■ What to work on
Wherever an image appears in the data, omit it and copy all the remaining text word for word.

*** Recorded information Section Begins ***

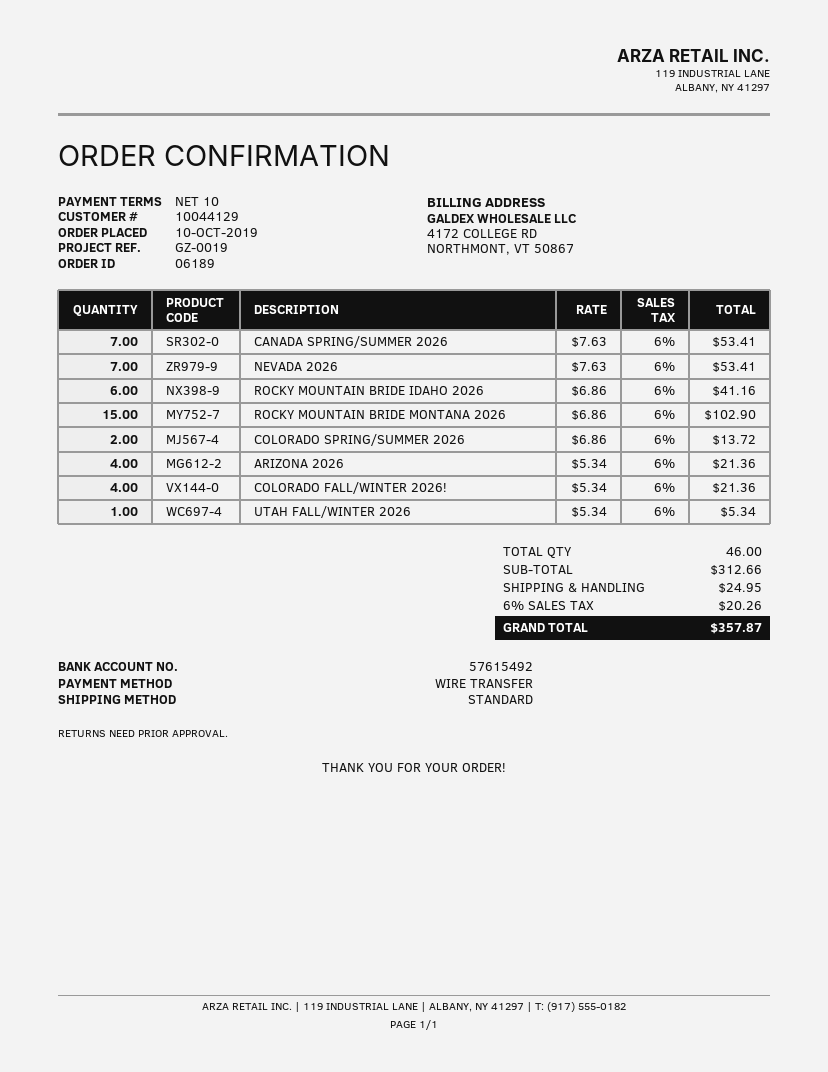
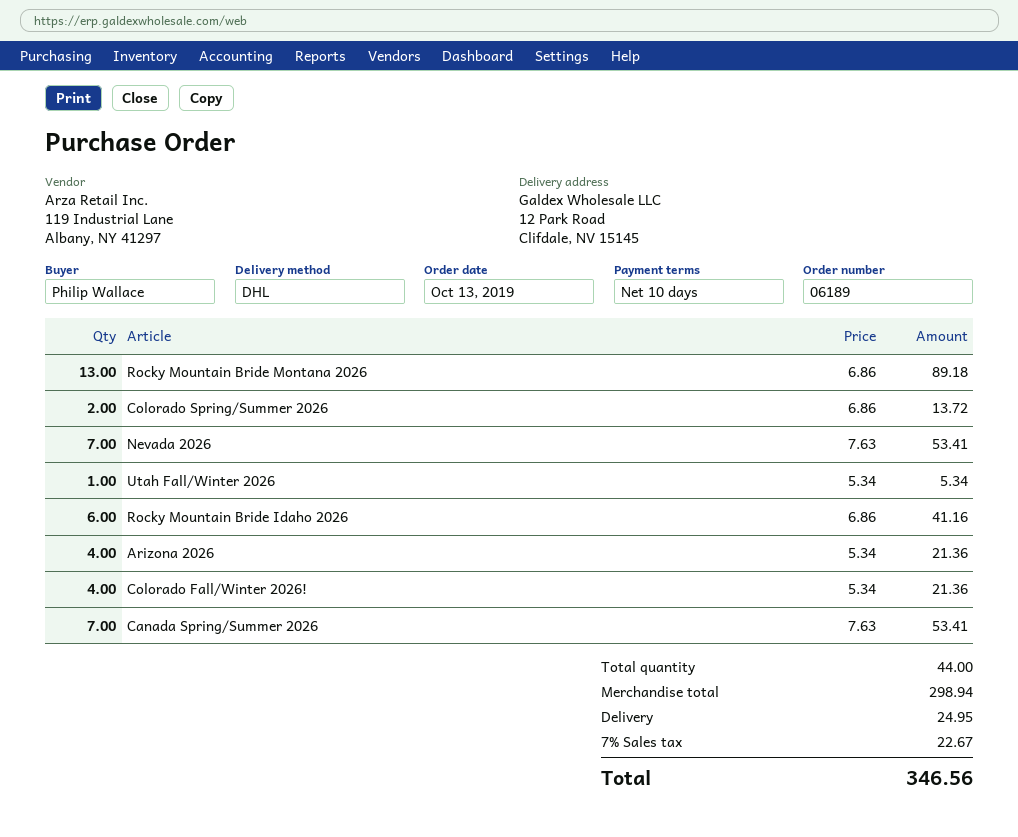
order date: 2019-10-10 -> 2019-10-13
shipping method: standard -> DHL
ROCKY MOUNTAIN BRIDE MONTANA 2026: 15 x 6.86 = 102.90 -> 13 x 6.86 = 89.18
total quantity: 46 -> 44
subtotal: 312.66 -> 298.94
tax: 6% = 20.26 -> 7% = 22.67
total: 357.87 -> 346.56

*** Recorded information Section Ends ***

■ Answer section
order date: 2019-10-10 -> 2019-10-13
shipping method: standard -> DHL
ROCKY MOUNTAIN BRIDE MONTANA 2026: 15 x 6.86 = 102.90 -> 13 x 6.86 = 89.18
total quantity: 46 -> 44
subtotal: 312.66 -> 298.94
tax: 6% = 20.26 -> 7% = 22.67
total: 357.87 -> 346.56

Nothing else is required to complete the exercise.